**DATA SECTION**
= Beginning of Section =
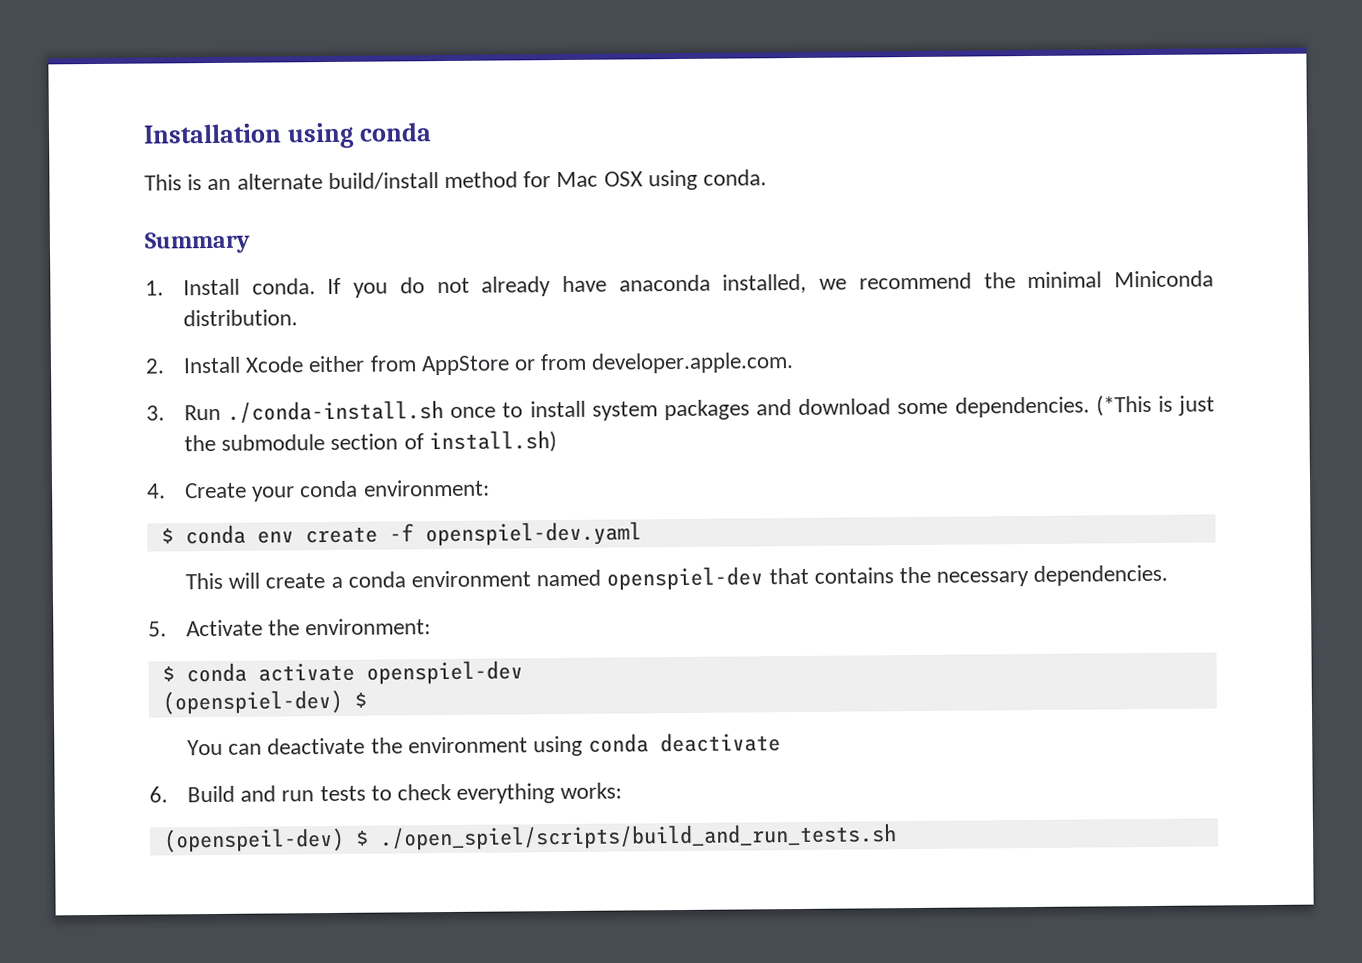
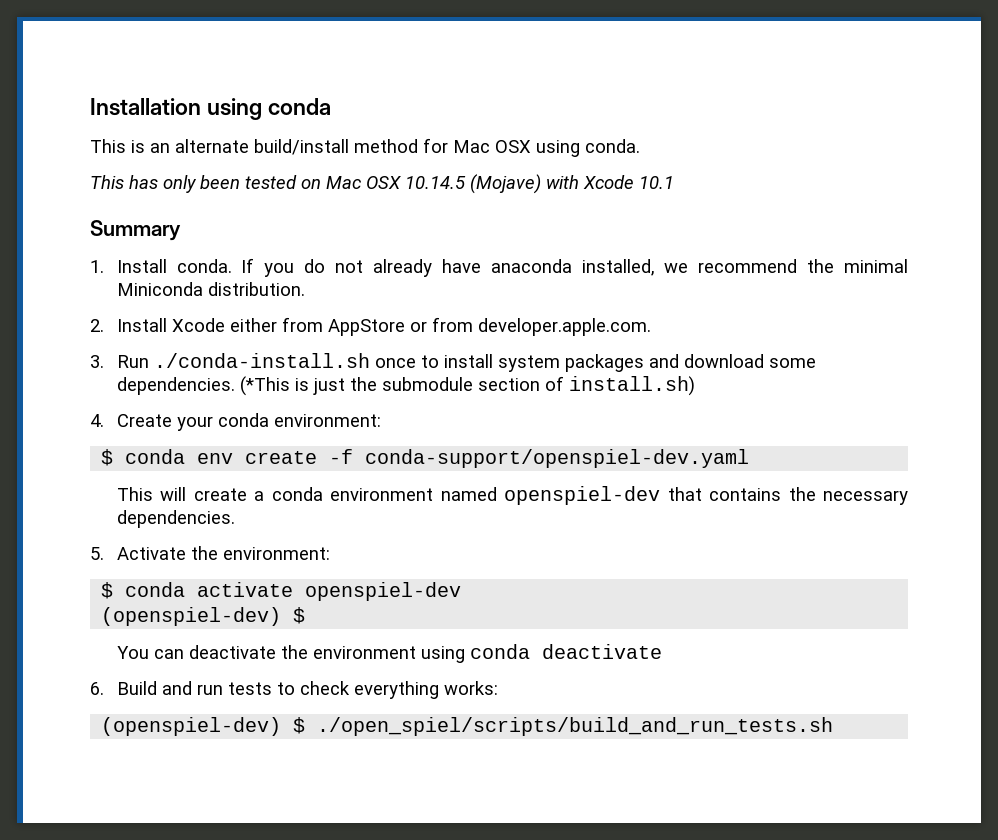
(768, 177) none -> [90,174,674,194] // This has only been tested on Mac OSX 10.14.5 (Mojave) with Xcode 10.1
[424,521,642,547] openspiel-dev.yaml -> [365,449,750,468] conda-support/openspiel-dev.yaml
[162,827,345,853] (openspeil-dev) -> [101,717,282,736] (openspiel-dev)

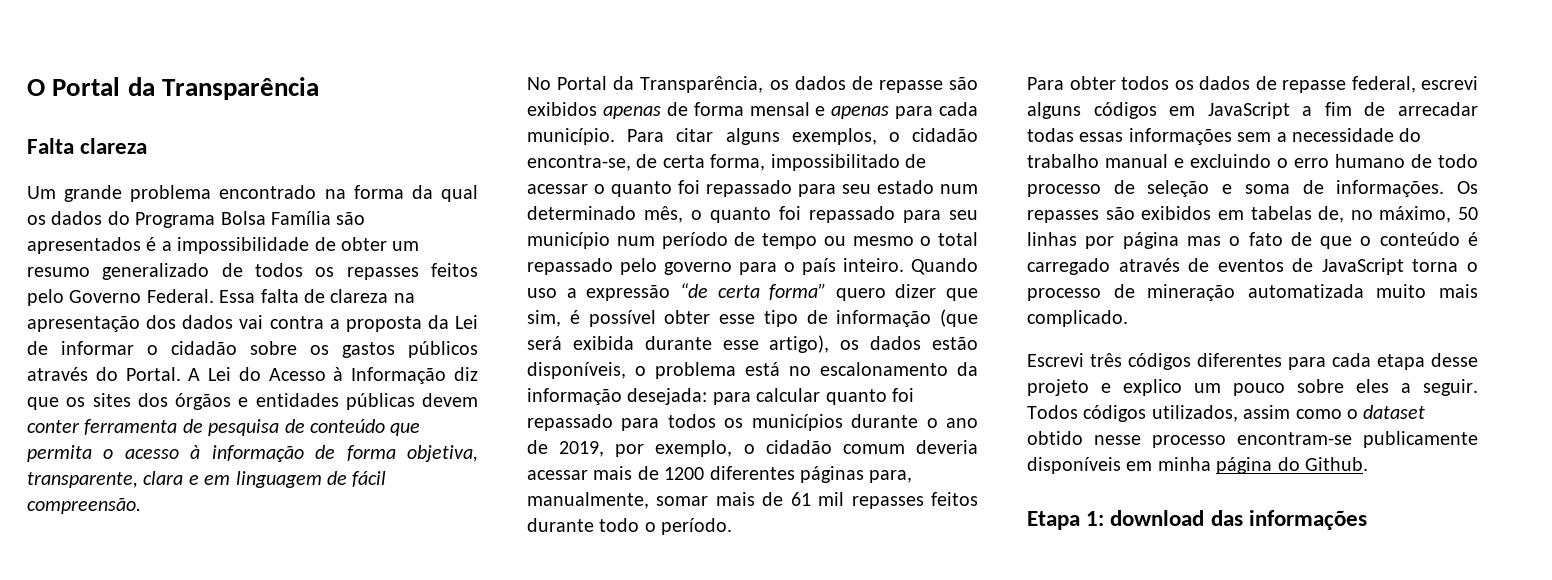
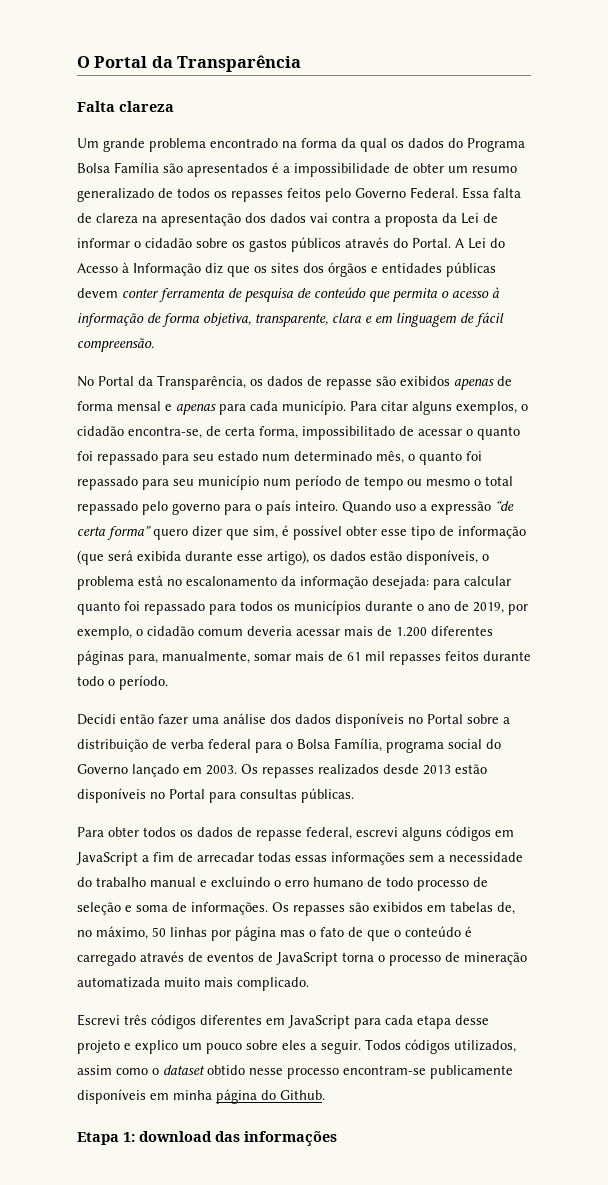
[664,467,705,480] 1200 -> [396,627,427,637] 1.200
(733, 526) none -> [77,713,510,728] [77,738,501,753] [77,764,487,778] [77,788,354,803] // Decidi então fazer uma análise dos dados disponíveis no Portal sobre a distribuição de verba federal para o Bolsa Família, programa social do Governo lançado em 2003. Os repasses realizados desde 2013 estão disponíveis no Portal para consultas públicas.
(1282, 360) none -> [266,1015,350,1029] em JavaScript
= End of Section =
= Beginning of Section =
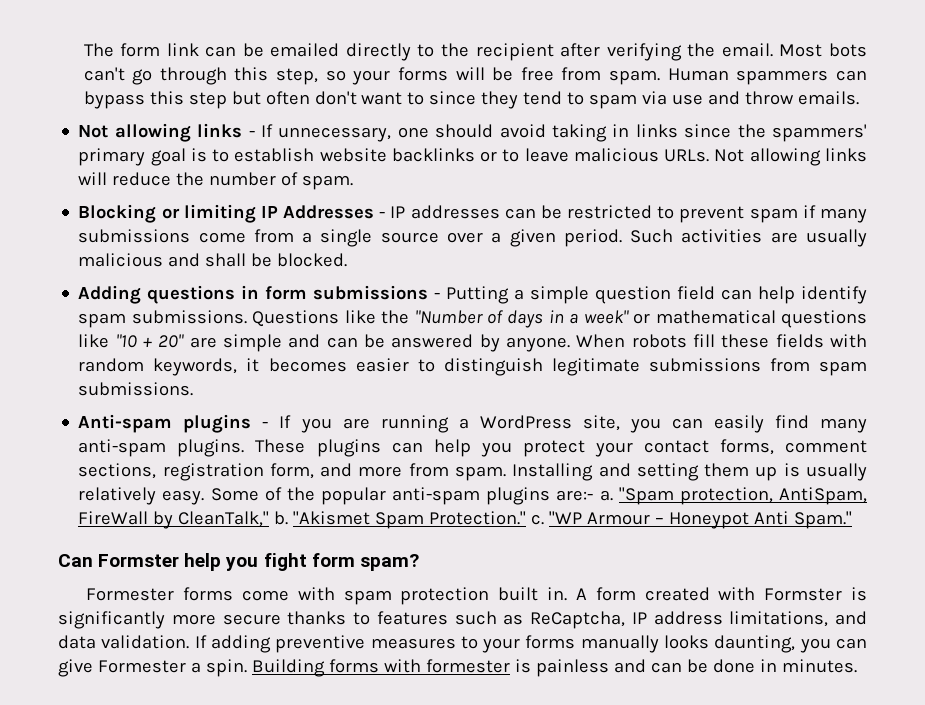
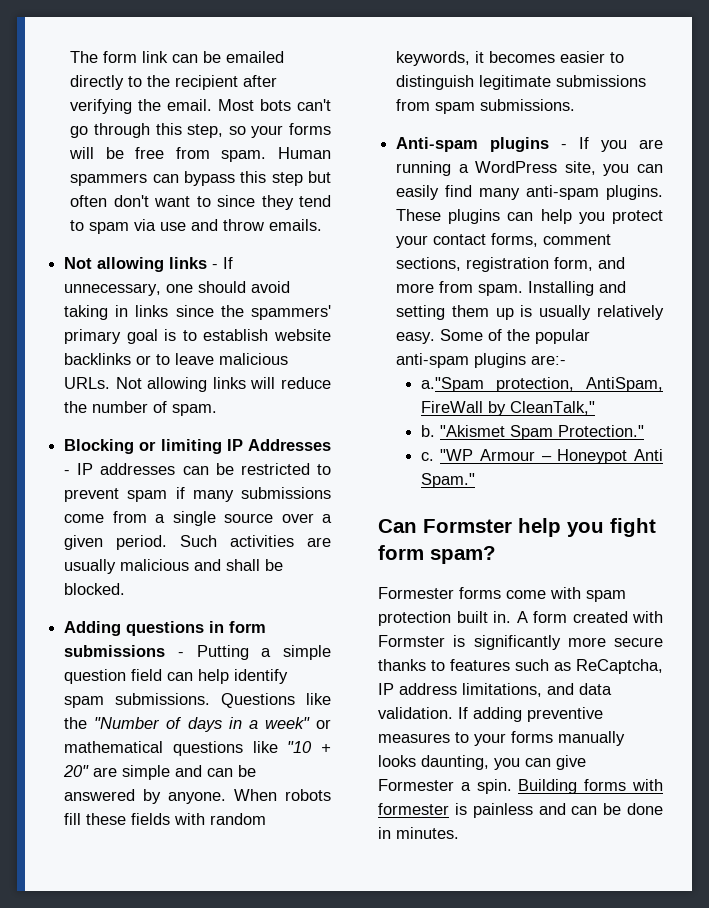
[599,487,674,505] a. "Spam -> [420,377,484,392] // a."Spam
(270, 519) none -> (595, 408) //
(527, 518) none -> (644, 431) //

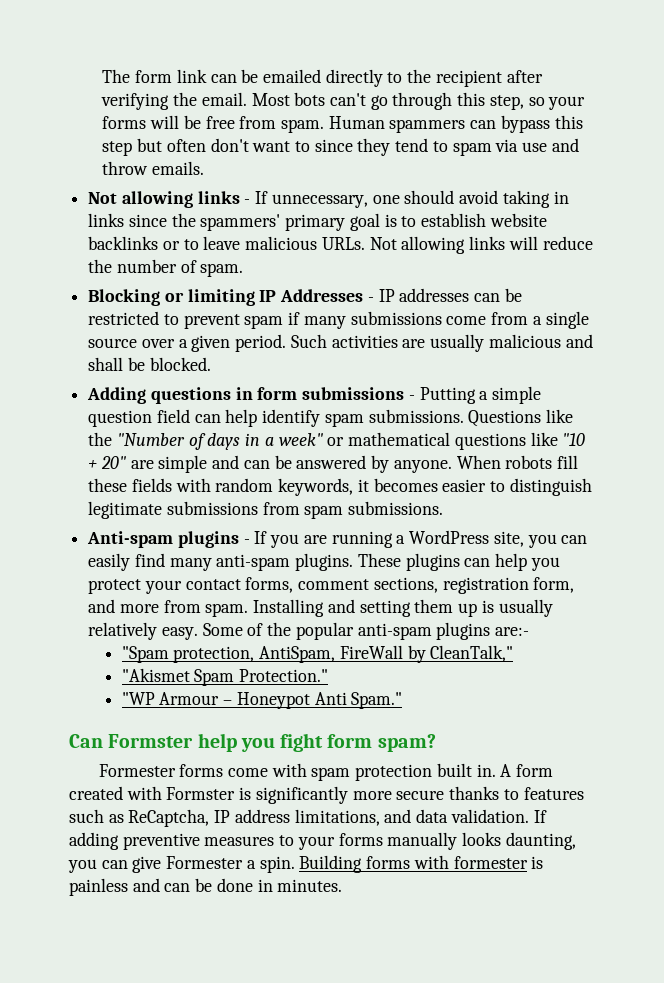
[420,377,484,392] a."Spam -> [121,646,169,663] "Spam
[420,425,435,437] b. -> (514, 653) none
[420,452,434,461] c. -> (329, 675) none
= End of Section =
**ACTIVITY**
Could you return all lines from the data above that contain the string "openspiel"?

**COMPLETED TASK**
[424,521,642,547] openspiel-dev.yaml -> [365,449,750,468] conda-support/openspiel-dev.yaml
[162,827,345,853] (openspeil-dev) -> [101,717,282,736] (openspiel-dev)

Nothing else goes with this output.